Wednesday, April 22, 2009

Does God Protect His Word (part 8)?

Acts 17:11, "Now these were more noble-minded than those in Thessalonica, for they received the word with great eagerness, examining the Scriptures daily to see whether these things were so."

Mormon founder Joseph Smith explained: "I believe the Bible as it read when it came from the pen of the original writers. Ignorant translators, careless transcribers, or designing and corrupt priests have committed many errors" (TPJS, p. 327). And again, "From sundry revelations which had been received, it was apparent that many points touching the salvation of men, had been taken from the Bible, or lost before it was compiled." (TPJS, pp. 9-10).

Paul and Silas had been traveling "giving evidence that the Christ had to suffer and rise again from the dead" (17:3) and the Bereans, instead of casting them into prison, beating them, disputing with them, they instead immediately sat down with their copies of the Old Testament scriptures and put the words of Paul and Silas to the test. "Let's see if they are preaching what has been written already concerning the Christ." What did they investigate from the Old Testament?

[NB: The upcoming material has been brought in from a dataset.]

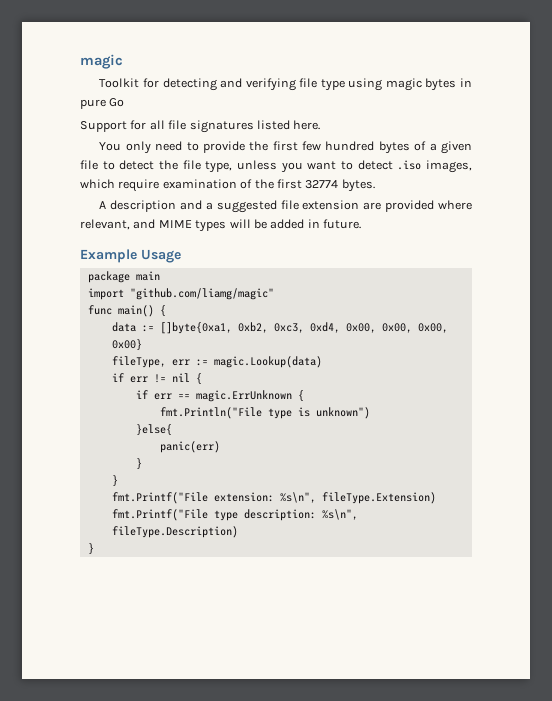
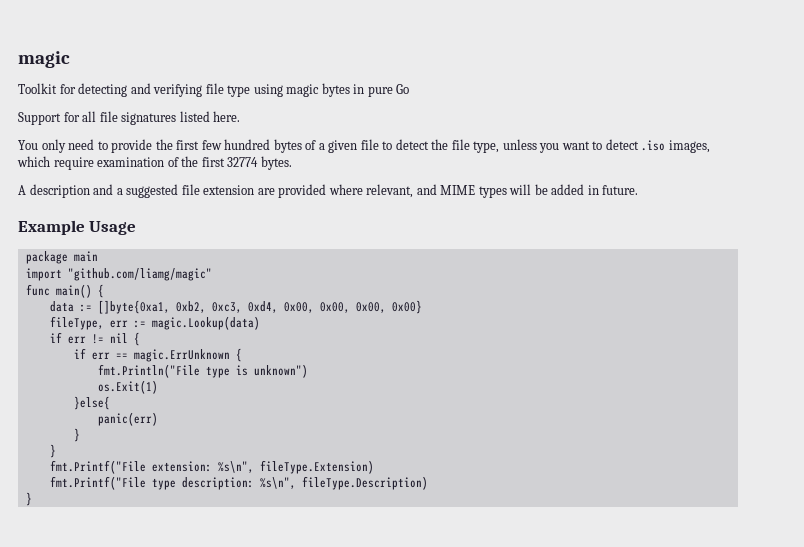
(370, 413) none -> [97,380,158,394] // os.Exit(1)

The incarnation of Christ.
The obedience of Christ.
The sufferings of Christ.
The death of Christ.
The resurrection of Christ.

Paul and Silas were received by what they read. They heard what they had to say and found it worthy of examination against what was already written before. And they kept up the research. Daily. This leads us to consider:

1) There is proof of truth concerning the claims of Christianity. The Bereans had in their possession an authoritative source.
2) If one wishes to be aligned in truth, the authority must be studied, not questioned. The Bereans kept themselves from error by studying what had been compiled long before.
3) Every preacher must be investigated against God's Word. Every hearer is obliged to investigate, to test the vaporizing words of men against God's. One might say that Paul's preaching made better Bible students of the Bereans.

Matthew Henry (1662-1714) says it so wonderfully, "The doctrine of Christ does not fear a scrutiny. We that are advocates for his cause desire no more than that people will not say, These things are not so, till they have first, without prejudice and partiality, examined whether they be so or no."